Enfekte yolcuları taşıyan Dimboola, Nisan ayında Fremantle'ya demir atmıştı. Başbakan tarafından kendi karantinalarını bitirmeleri konusunda baskıya uğrayan eyalet hükümeti, gemiyi boşatmak için çeteleri örgütledi. Ve Freemantle Liman İşçileri Sendikası aynı gün örgütlenerek çetelerin nehirden gelişini engelledi ve eyleme adını veren barikatları oluşturdu.
Mayıs 1919'da Denizciler Birliği Sendikası, Queensland’daki ücretler, gemilerin karantinaya alınması ve diğer limanların öne sürdüğü taleplerin kabul edilmesi talepli çatışma ve grevler sonrası saldırıya geçti. Bazı limanlardaki çatışmalar dört aya yayılan greve dönüştü. Queensland’daki deniz işçileri dergisi, McQueen'in sözleriyle "titreklerin çelik yumruğu ironisini" kullanmayı önerdi. Yani “İşçilerden her kim grip olursa, derhal şirket sahibinin ofisine gidip şiddetle hapşırmalıdır. Bu sayede işveren derhal sizi özel hastaneye götürecek, hatta yol üzerindeki otellerde kusursuzca ağırlayacaktır.”
Bugünün sağlık sisteminden çok daha acımasız ve hiçbir aşının olmadığı o dönemde hükümetlerin ve patronların şaşkın ve açıkça aşağılayıcı tepkileri, karlarını her şeyden önce savunmaya kararlı olmaları geniş işçi kitleleri için sefaletin korkunç olmasına neden oldu. Hükümetler ve patronlar işçilerin isteklerinin bir miktar onurlu muamele görmesine bile karşı çıktılar. İdeolojik olarak krizi Bolşevizm “belasıyla” ilişkilendirerek öfke ve radikalizmle mücadele etmeye çalıştılar, bunu milyonlarca insanın daha iyi bir dünya olasılığına inanması için ilham veren Rus Devrimi’ni itibarsızlaştırma fırsatı olarak gördüler.
Bir broşür, “salgın hastalıklar ile suç ve sosyal kriz salgını arasındaki tarihsel senkronizasyonun, gribin gizemli fiziksel zehir ile eşzamanlı olarak Bolşevizm adı altındaki büyük bir ahlaki ve zihinsel zehir tufanı ile ortaya çıktığını” belirtiyordu.

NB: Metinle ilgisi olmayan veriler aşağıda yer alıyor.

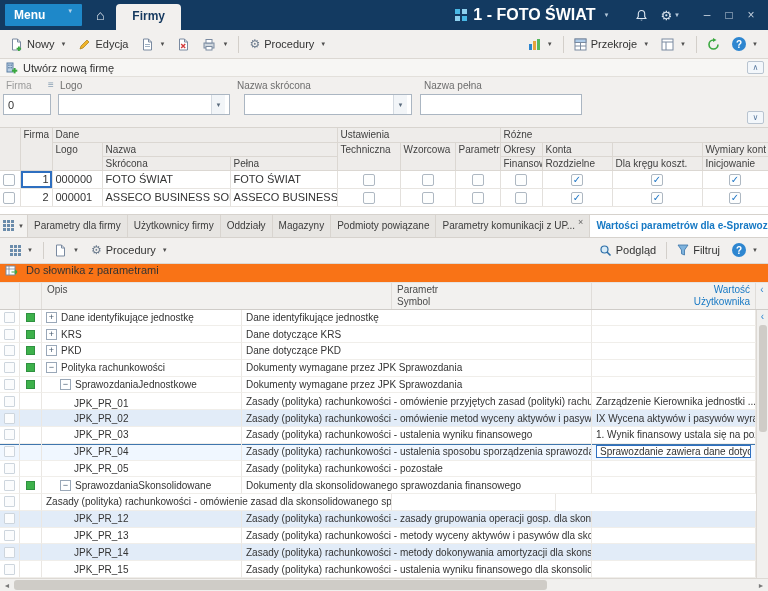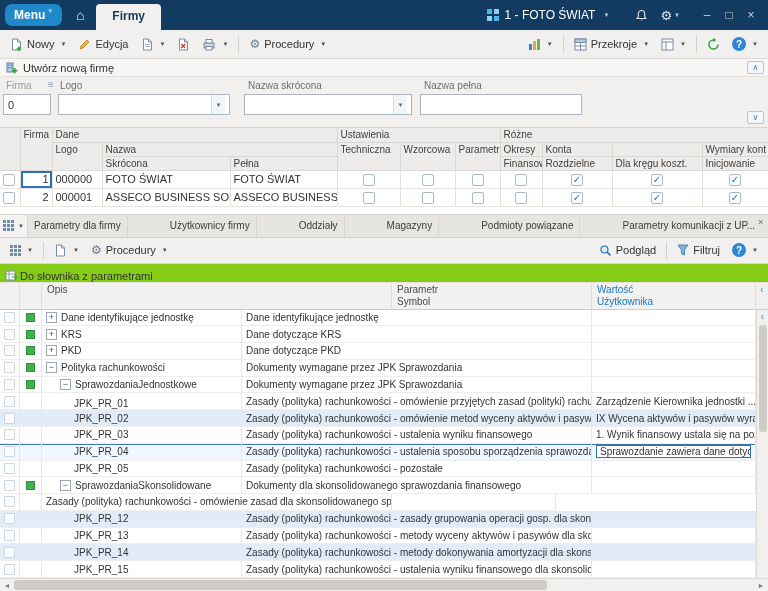--- a/index.html
+++ b/index.html
@@ -14,7 +14,7 @@
 
 .titlebar{height:30px;background:#133a61;display:flex;color:#fff;flex:none;}
 .titlebar .dd{color:#cfe0ef;}
-.menu-btn{align-self:center;margin:0 6px 0 5px;background:#1e88c9;border-radius:7px;padding:4px 9px;font-weight:bold;font-size:12px;display:flex;}
+.menu-btn{align-self:center;margin:0 6px 0 5px;background:#1e88c9;border-radius:1px;padding:4px 9px;font-weight:bold;font-size:12px;display:flex;gap:20px;}
 .home-btn{align-self:center;width:24px;text-align:center;font-size:14px;color:#e8eef5;}
 .win-tab{align-self:flex-end;height:26px;background:#f2f0ee;color:#16395f;font-weight:bold;font-size:12px;padding:5px 16px 0;border-radius:4px 4px 0 0;margin-left:4px;}
 .tb-center{margin-left:auto;display:flex;align-items:center;gap:6px;align-self:center;}

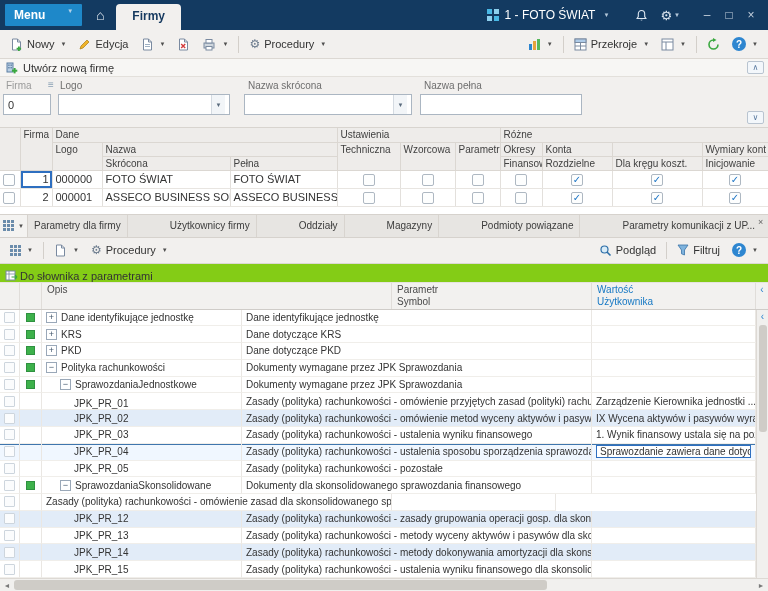--- a/index.html
+++ b/index.html
@@ -18,7 +18,7 @@
 .home-btn{align-self:center;width:24px;text-align:center;font-size:14px;color:#e8eef5;}
 .win-tab{align-self:flex-end;height:26px;background:#f2f0ee;color:#16395f;font-weight:bold;font-size:12px;padding:5px 16px 0;border-radius:4px 4px 0 0;margin-left:4px;}
 .tb-center{margin-left:auto;display:flex;align-items:center;gap:6px;align-self:center;}
-.company-name{font-weight:normal;font-size:12px;white-space:nowrap;}
+.company-name{font-weight:bold;font-size:16px;white-space:nowrap;}
 .tb-icons{display:flex;align-items:center;gap:12px;margin-left:26px;align-self:center;}
 .gear-ico{font-size:13px;color:#dce6f0;line-height:1;}
 .win-controls{display:flex;align-self:center;margin:0 6px 0 16px;color:#c3cfdc;font-size:12px;}

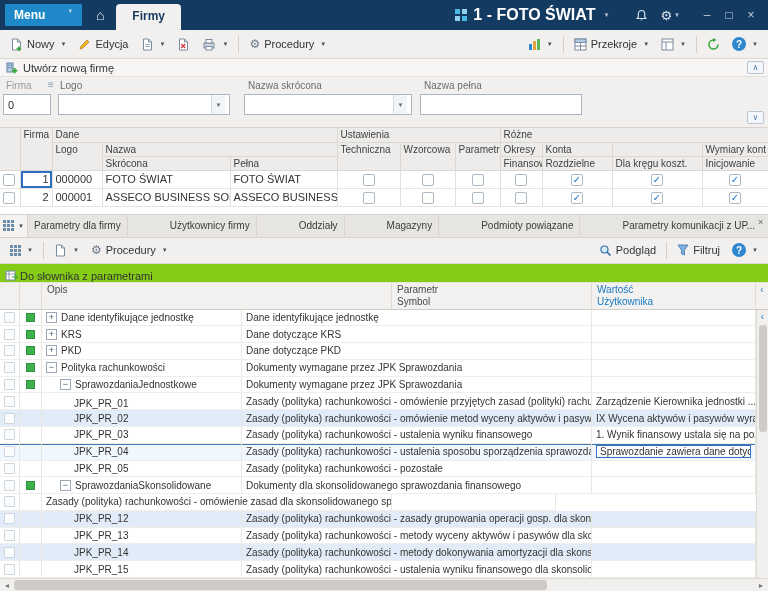--- a/index.html
+++ b/index.html
@@ -265,7 +265,7 @@
     <div class="flabel dim" style="left:6px">Firma</div>
     <div class="fmenu-ico" style="left:48px">≡</div>
     <div class="flabel" style="left:60px">Logo</div>
-    <div class="flabel" style="left:248px">Nazwa skrócona</div>
+    <div class="flabel" style="left:237px">Nazwa skrócona</div>
     <div class="flabel" style="left:424px">Nazwa pełna</div>
     <input class="fbox" style="left: 3px; width: 48px;" value="0">
     <div class="fbox" style="left:58px;width:172px">

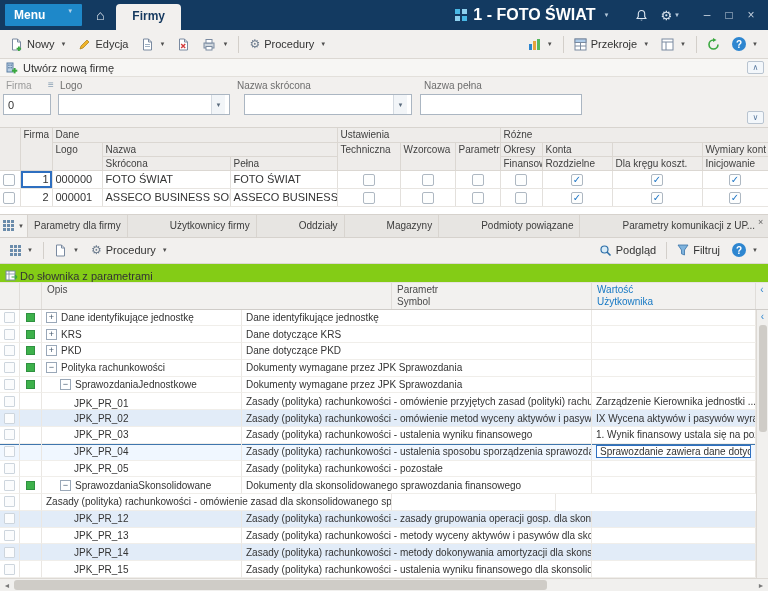--- a/index.html
+++ b/index.html
@@ -60,7 +60,7 @@
 
 .dtabs{height:24px;background:#e7e5e2;border-top:1px solid #d6d2cd;border-bottom:1px solid #d6d2cd;display:flex;align-items:stretch;flex:none;}
 .tabs-btn{width:28px;border-right:1px solid #d6d2cd;background:#f4f3f1;display:flex;align-items:center;justify-content:center;gap:2px;flex:none;}
-.dtab-wrap{display:flex;flex:1;overflow:hidden;gap:36px;}
+.dtab-wrap{display:flex;flex:1;overflow:hidden;}
 .dtab{padding:0 6px;display:flex;align-items:center;gap:3px;font-size:10px;color:#3c3c3c;border-right:1px solid #d8d4cf;white-space:nowrap;overflow:hidden;flex:none;}
 .dtab.active{background:#fff;color:#1779c4;font-weight:bold;}
 .tab-close{font-size:9px;color:#666;position:relative;top:-4px;}

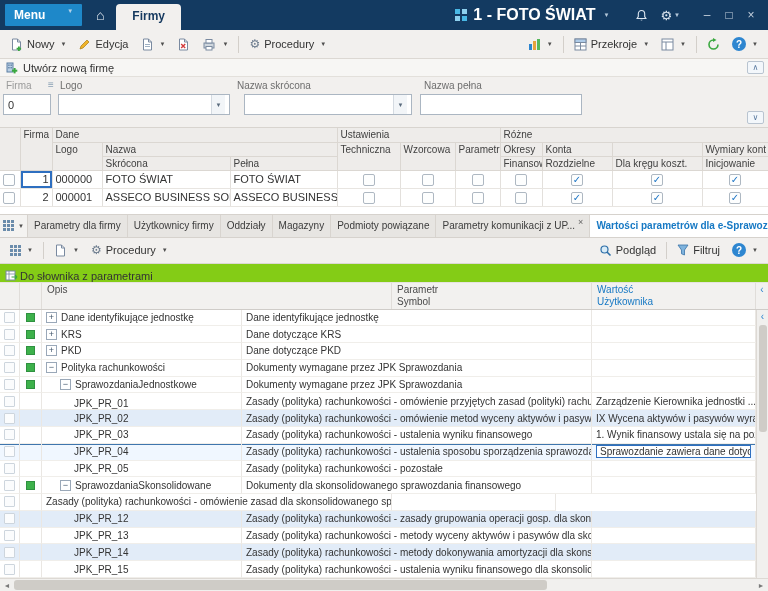--- a/index.html
+++ b/index.html
@@ -70,7 +70,7 @@
 .pt-btn{display:flex;align-items:center;gap:4px;padding:3px 6px;white-space:nowrap;color:#333;flex:none;}
 
 
-.dict-row{height:19px;background:#84cc16;border-bottom:1px solid #e6e3df;display:flex;align-items:flex-end;gap:2px;padding:0 5px;flex:none;}
+.dict-row{height:19px;background:#f97316;border-bottom:1px solid #e6e3df;display:flex;align-items:flex-start;gap:8px;padding:0 5px;flex:none;}
 
 
 .pheader{height:27px;background:#f2f1ef;border-bottom:1px solid #cfccc8;display:flex;flex:none;font-size:10px;color:#4a4a4a;}

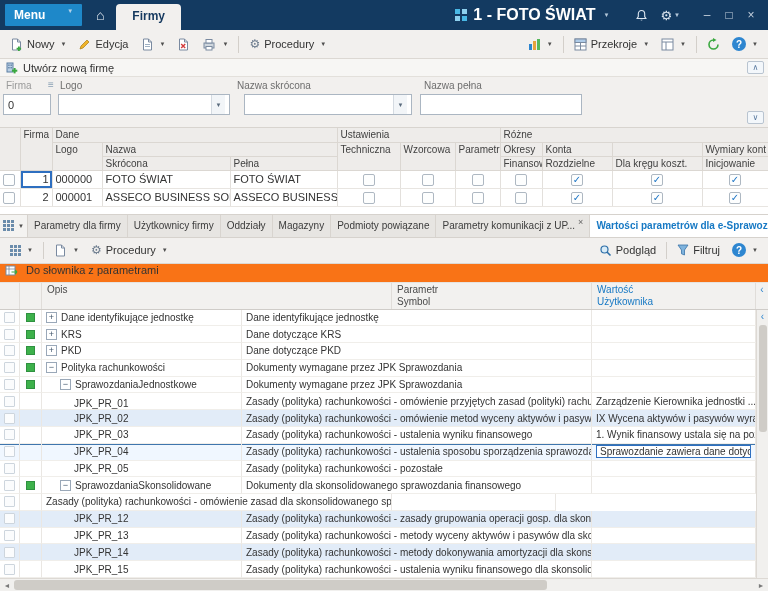--- a/index.html
+++ b/index.html
@@ -80,7 +80,7 @@
 .p-green{width:22px;flex:none;}
 .p-sym{width:200px;flex:none;}
 .p-opis{width:350px;flex:none;}
-.p-val{width:164px;flex:none;}
+.p-val{width:164px;flex:none;text-align:right;}
 .p-chev{width:12px;flex:none;color:#2e86d0;font-size:10px;text-align:center;line-height:14px;}
 .pbody-wrap{flex:1;display:flex;min-height:0;}
 .pbody{width:756px;display:flex;flex-direction:column;background:#fff;min-height:0;}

İşçiler her şeyi kazanamadılar, ancak çalışamayanlar için önemli miktarda ücret ve destek kazandılar. Kritik mücadeleleri, işçi hakları ve kapitalizm belasına karşı savaşmaya kararlı militan bir azınlığın devam etmesini sağladı. Bu, bugün için önemli bir derstir.
*Kızıl Bayrak Avustralya’da 20 Mart’ta yayınlanan bu yazı Tekin Göçer tarafından Marksist Teori için çevrilmiştir.